Dynamics of local symmetry correlators for interacting many-particle systems.

Recently [P. A. Kalozoumis et al. Phys. Rev. Lett. 113, 050403 (2014)] the concept of local symmetries in one-dimensional stationary wave propagation has been shown to lead to a class of invariant two-point currents that allow to generalize the parity and Bloch theorem. In the present work, we establish the theoretical framework of local symmetries for higher-dimensional interacting many-body systems. Based on the Bogoliubov-Born-Green-Kirkwood-Yvon hierarchy, we derive the equations of motion of local symmetry correlators which are off-diagonal elements of the reduced one-body density matrix at symmetry related positions. The natural orbital representation yields equations of motion for the convex sum of the local symmetry correlators of the natural orbitals as well as for the local symmetry correlators of the individual orbitals themselves.

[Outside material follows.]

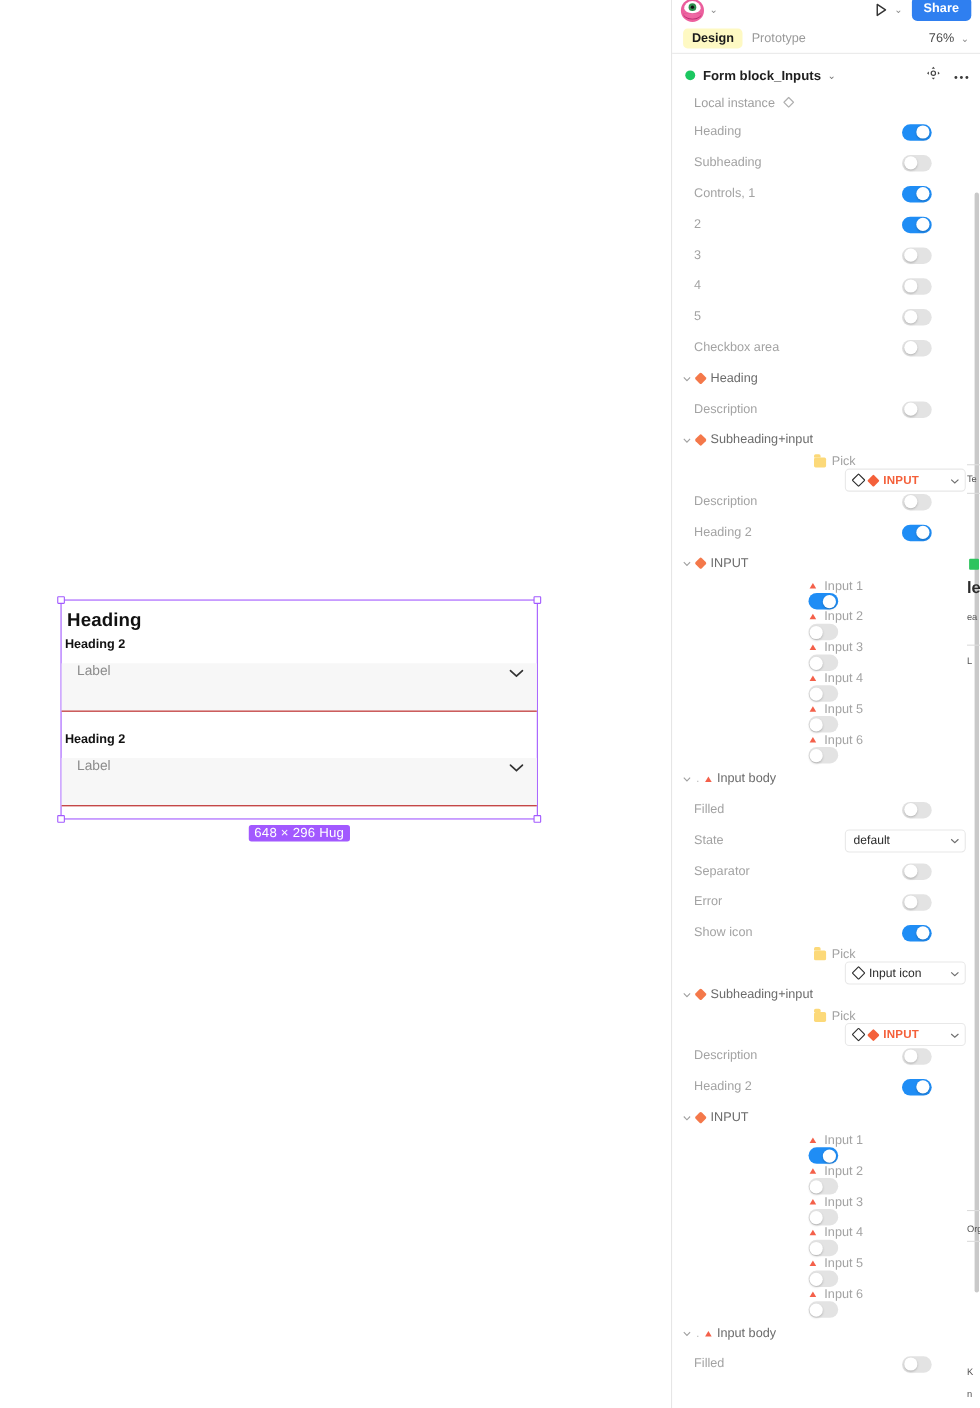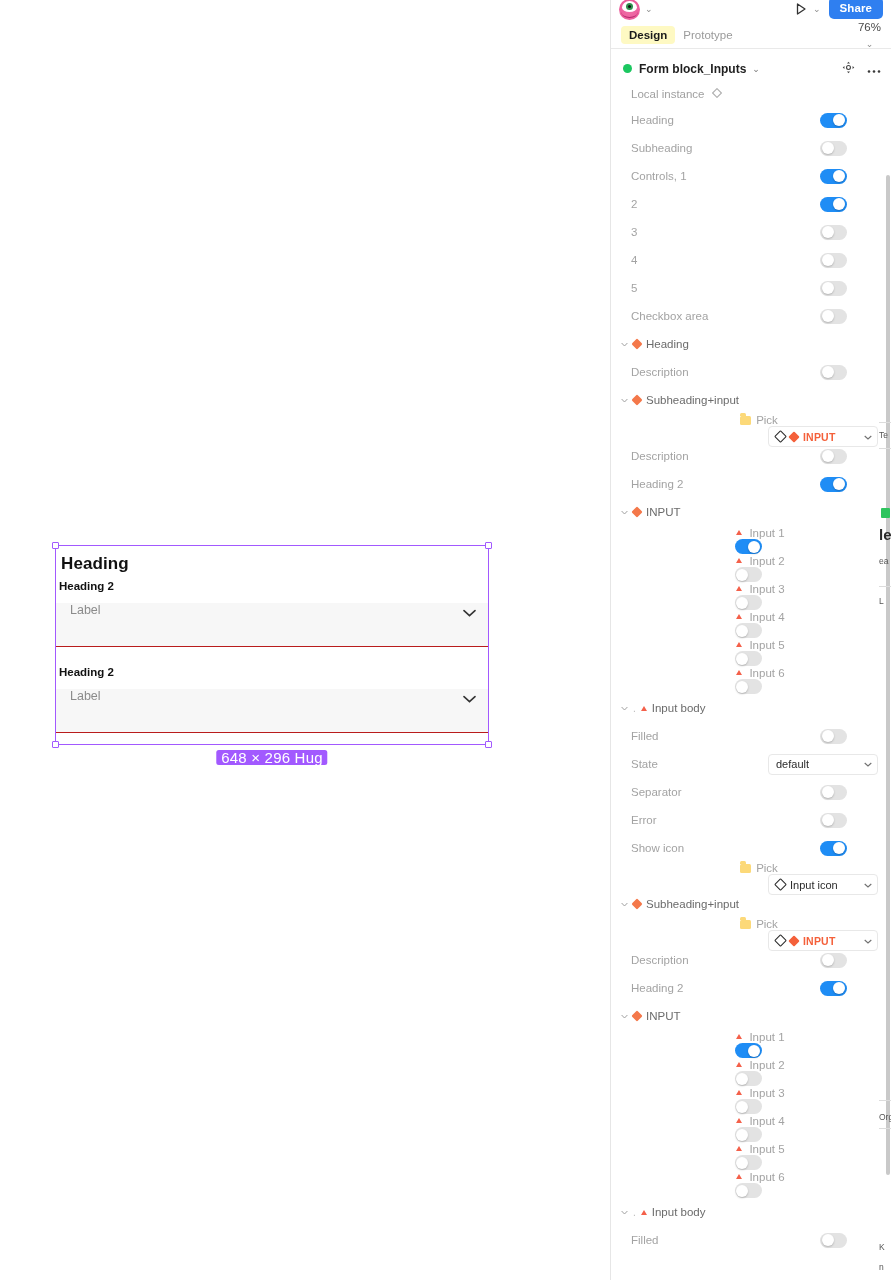"76%" .zoomwrap { flex-direction: column -> none }
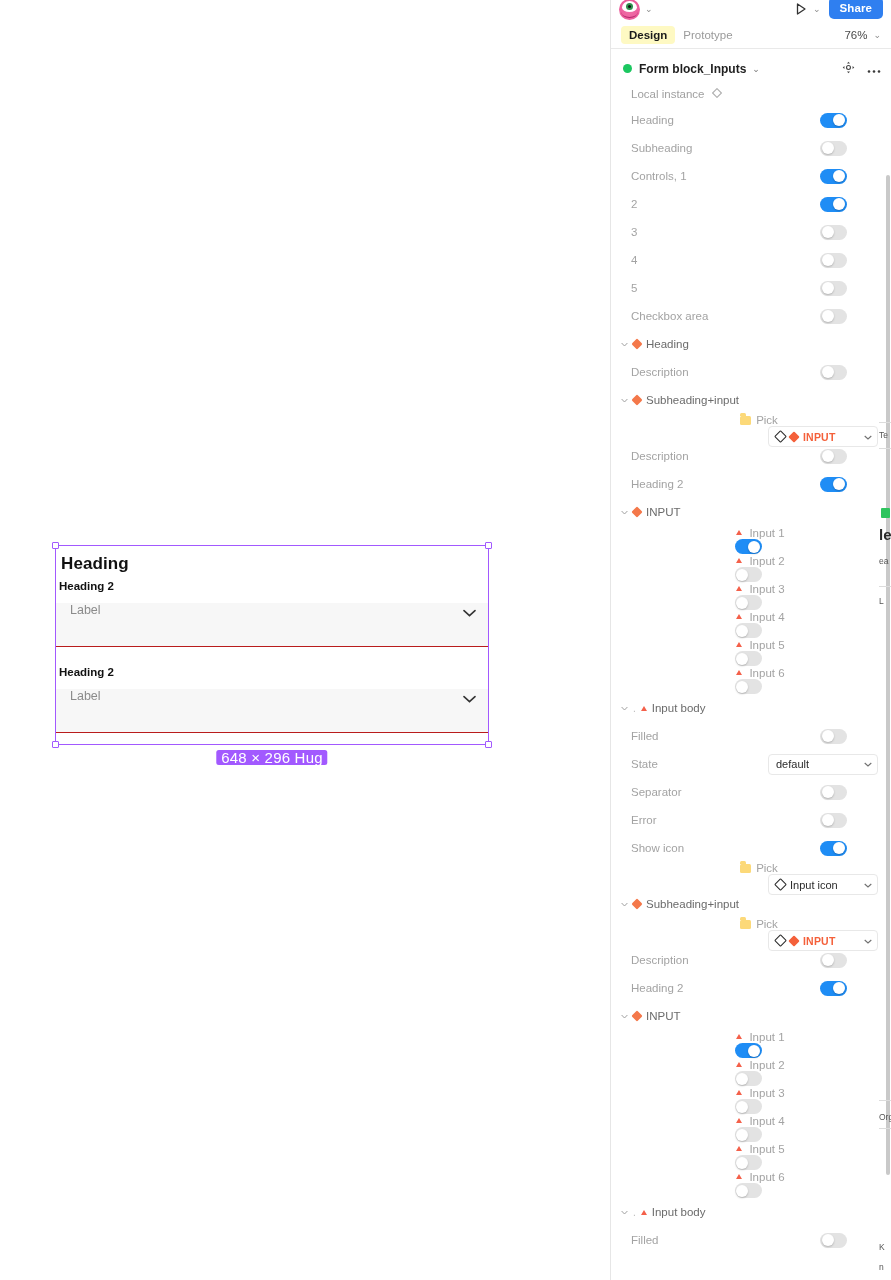"648 × 296 Hug" #dim-badge { font-size: 15px -> 12px }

An alternative integral representation with a unique interpretation is provided. We discuss special cases, such as the bosonic and fermionic mean field theory, and show in particular that the invariance of two-point currents is recovered in the case of the non-interacting one-dimensional stationary wave propagation. Finally we derive the equations of motion for anomalous local symmetry correlators which indicate the breaking of a global into a local symmetry in the stationary non-interacting case.